Nebula Orionis
The Long Path to Nowhere
Nebula Orionis
The Long Path to Nowhere
- release date /2024-08-10
- country /Russia
- gerne /blackgaze, postmetal, post-rock, shoegaze
ロシアのコズミック・ポストブラックメタルの11thアルバム。
Nebula Orionisは、オーケストラのパーカッショニストが本職のAlexander氏によるソロ・プロジェクトで、2013年にスタートし、10年以上活動を続けるベテランです。
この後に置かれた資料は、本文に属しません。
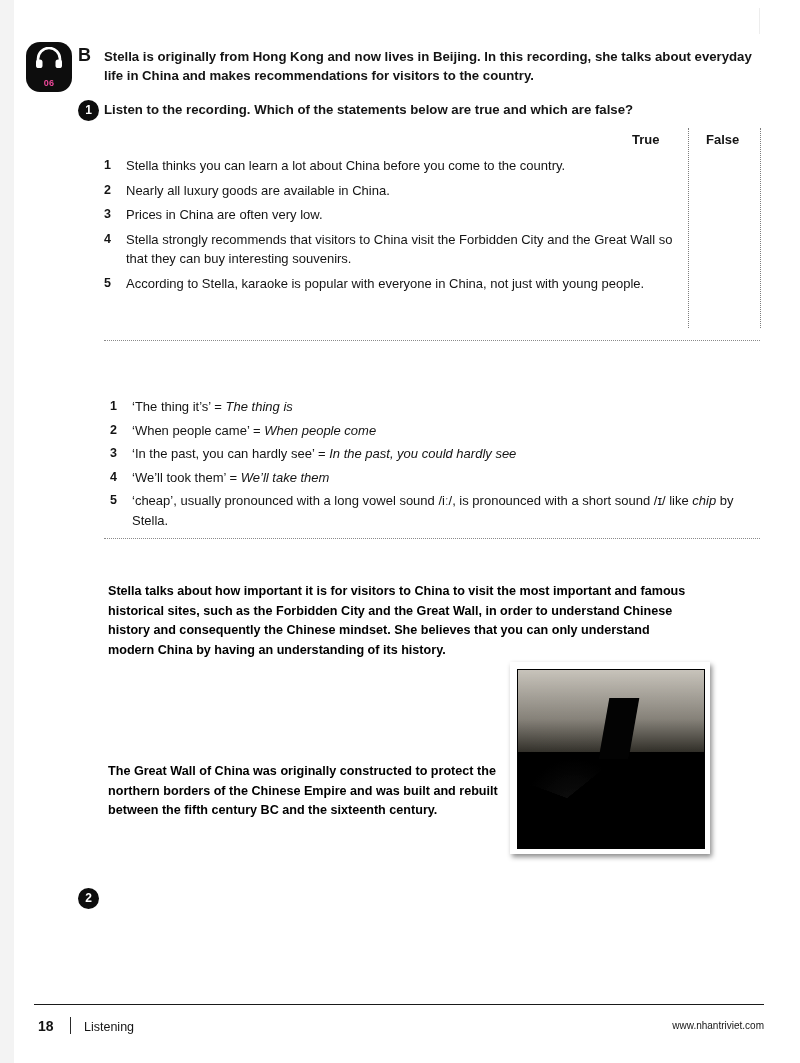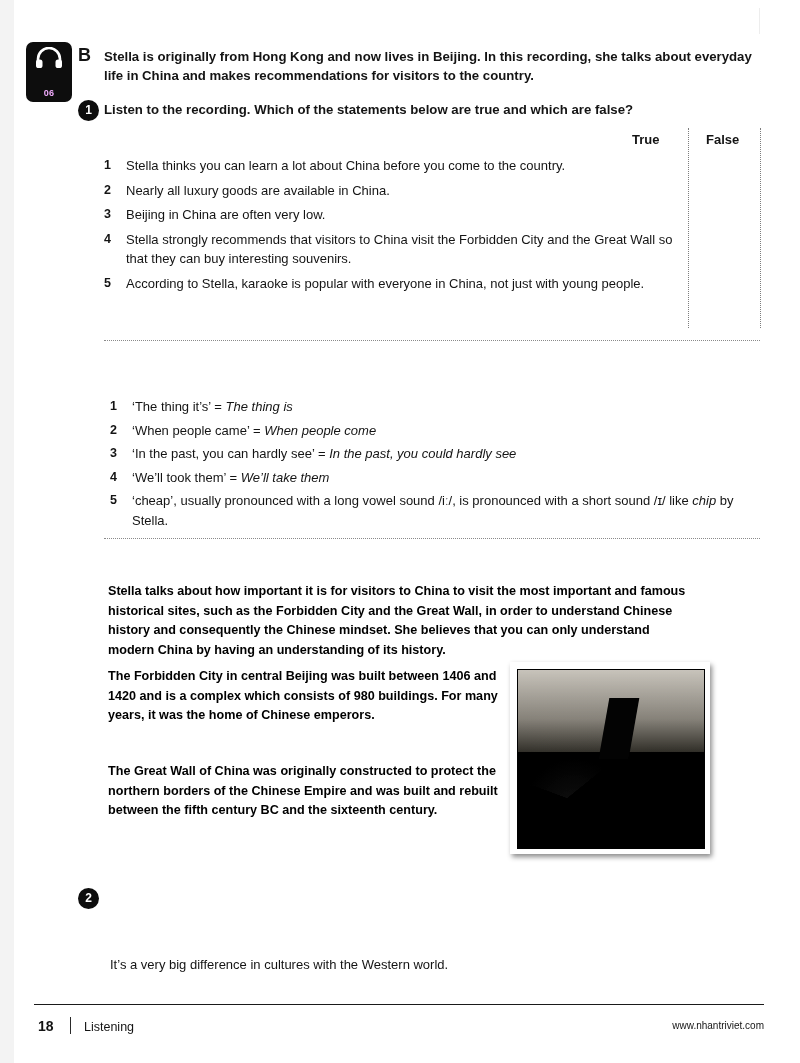"06" .headphone-badge { border-radius: 7px -> 14px; color: #f0abfc -> #ec4899; height: 60px -> 50px }
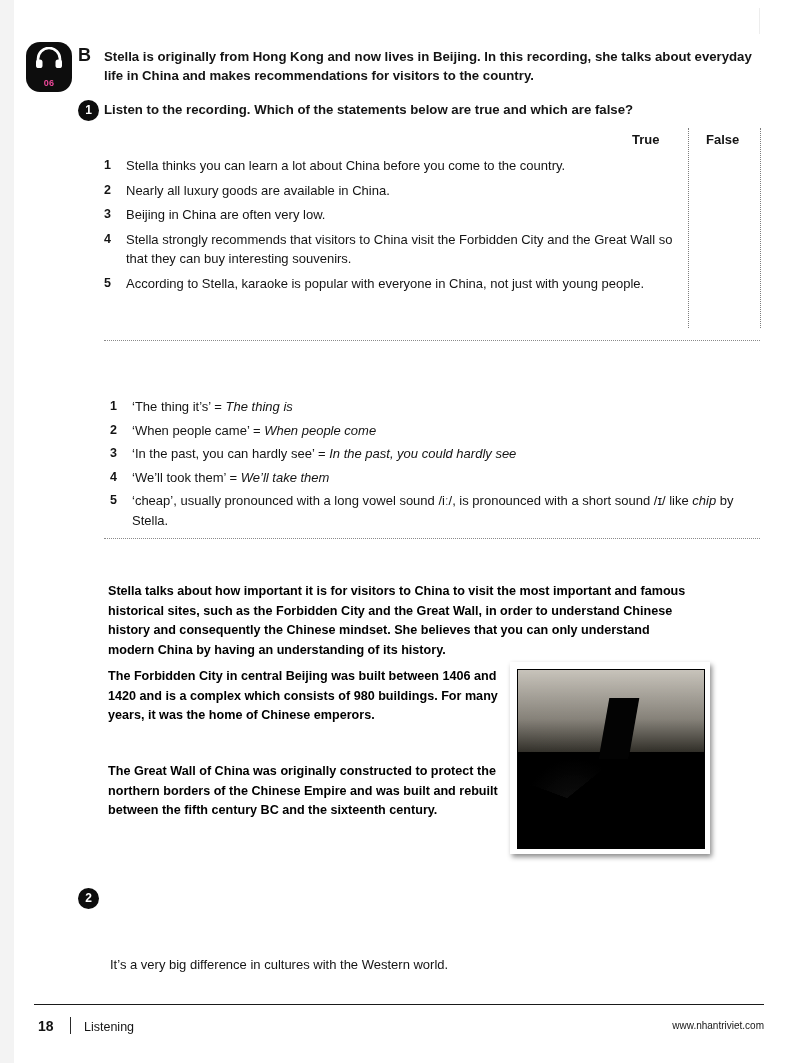"Beijing in China are often" span { text: Beijing -> Prices }
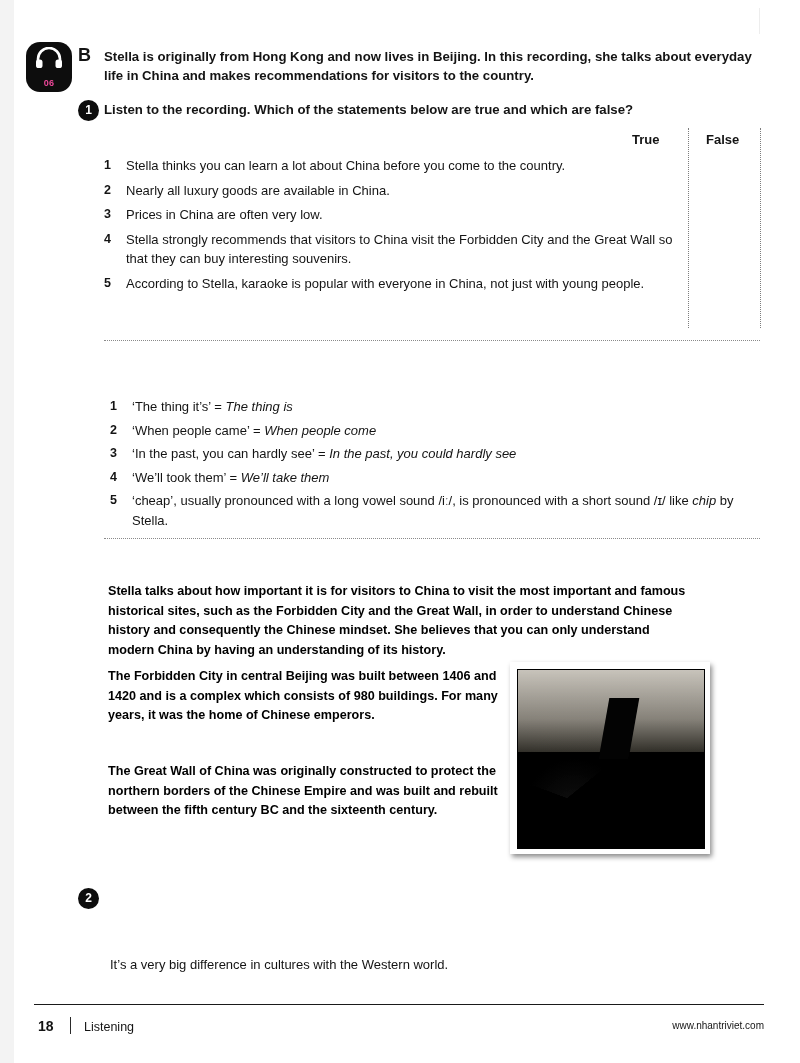"The Forbidden City in central" div.info-para { html: <div>The Forbidden City in central Beijing was built between 1406 and 1420 and is a complex which consists of 980 buildings. For many years, it was the home of Chinese emperors.</div> -> none }
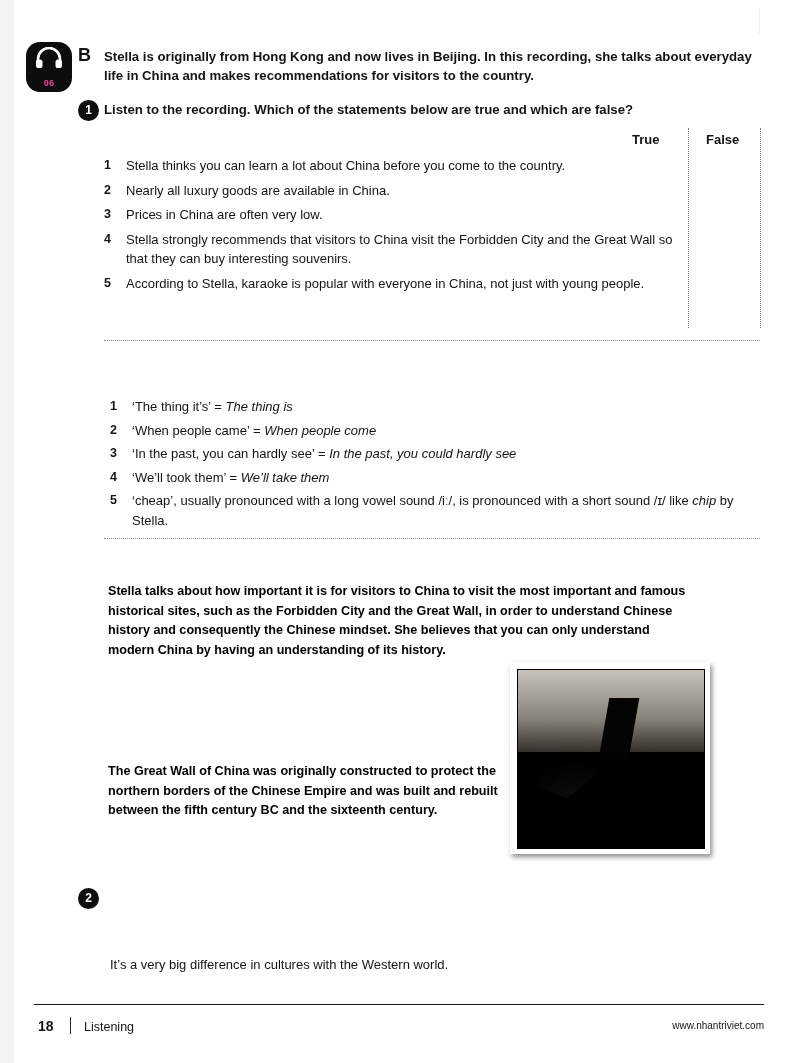"It’s a very big difference" div.task2-sentence { html: <div>It’s a very big difference in cultures with the Western world.</div> -> none }
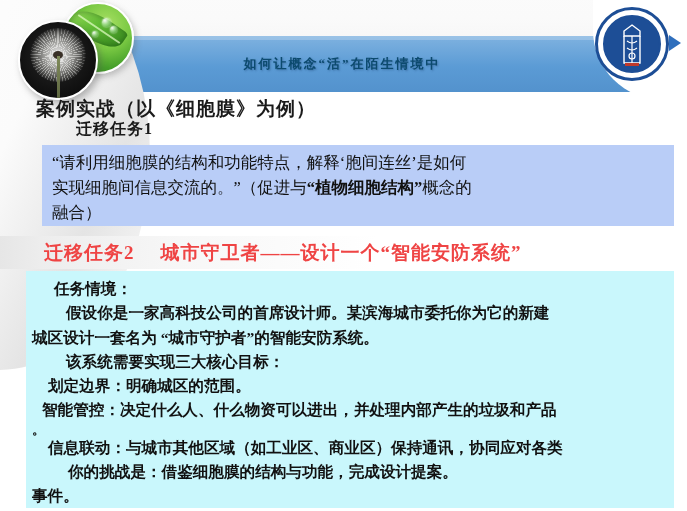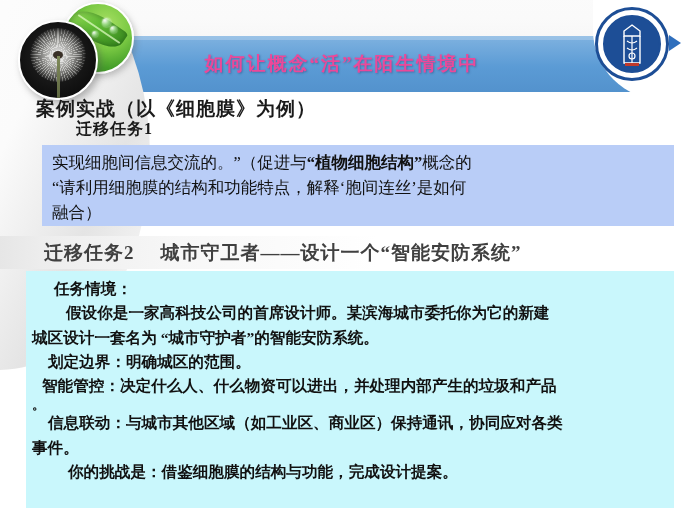"如何让概念“活”在陌生情境中" .title-text { color: #ec4899 -> #0c4a6e; font-size: 19px -> 13px }
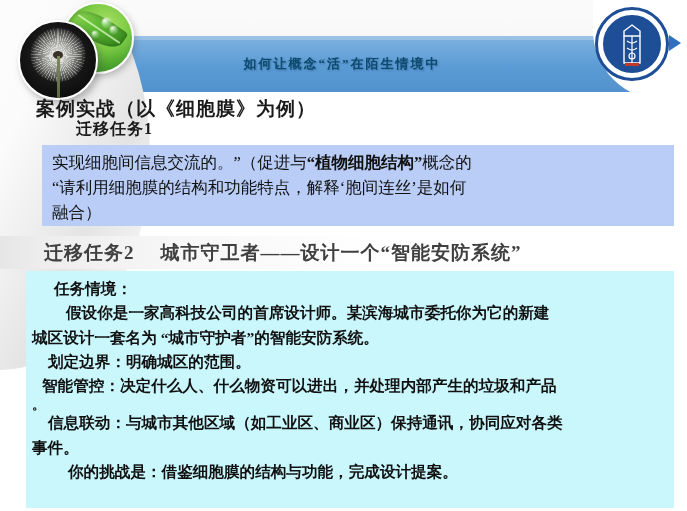"实现细胞间信息交流的。”（促进与“植物细胞结构”概念的" div.task1-line { order: before "“请利用细胞膜的结构和功能特点，解释‘胞间连丝’是如何" -> after "“请利用细胞膜的结构和功能特点，解释‘胞间连丝’是如何" }
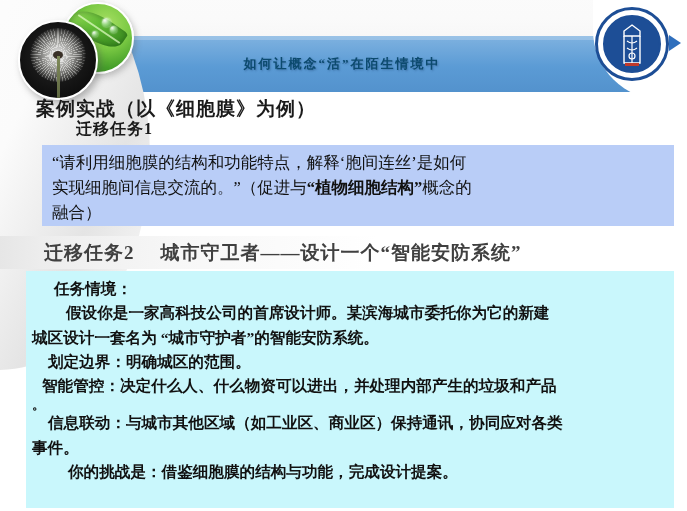"迁移任务2 城市守卫者——设计一个“智能安防系统”" .task2-heading { color: #404040 -> #ef4444 }
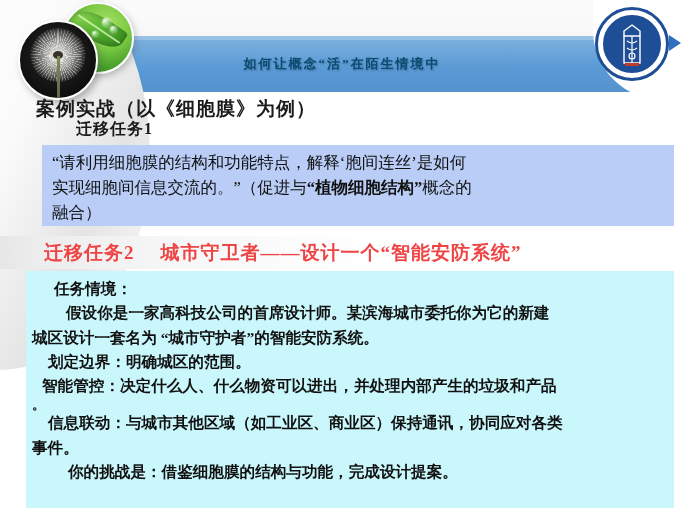"该系统需要实现三大核心目标：" div.t2-line { html: none -> <div>该系统需要实现三大核心目标：</div> }
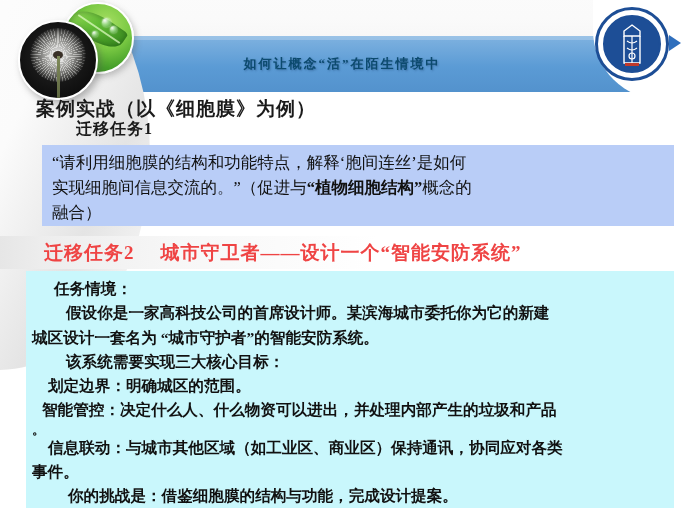"事件。" div.t2-line { order: before "你的挑战是：借鉴细胞膜的结构与功能，完成设计提案。" -> after "你的挑战是：借鉴细胞膜的结构与功能，完成设计提案。" }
ショスタコーヴィチやラフマニノフなどの20世紀の作曲家の他にアトモスフェリック・ブラックメタルをインスピレーション源として、ブラックメタルをベースにシンセやピアノを散りばめた美しいサウンドを作り上げています。
前作『Sorrow』はブラストビートを伴ったポストブラックメタル色の強い作品でしたが、本作はミドルテンポ主体でシンセを前面に出したメロディアスな仕上がりとなっています。ヘヴィなギターをバックにシンセやピアノが星々のようにキラキラと漂う様は、まるで宇宙船から望む広大な銀河さながら。宇宙の神秘を体感するのにもってこいのアルバムです。
前作でも登場したブラックメタル由来のスクリームは今作でも健在で、神秘的なサウンドにアクセントを添えています。前作のレビューでも触れましたが、10mくらい先から聞こえてくるような独特の響きが黎明期のブラックメタルみたいで気に入っています。EnshineやUnreqvitedといったSF風味のポストメタル/ブラックゲイズがお好きな方に特にオススメ。
作品が多すぎてどのアルバムから聴けばいいのかお悩みの方へアドバイス。音楽性は一貫しているためどれから手をつけても問題はありませんが、冷たく哀しいサウンドならWinter Hymns(2015)、激しいものが好みならSorrow(2023)をおすすめします。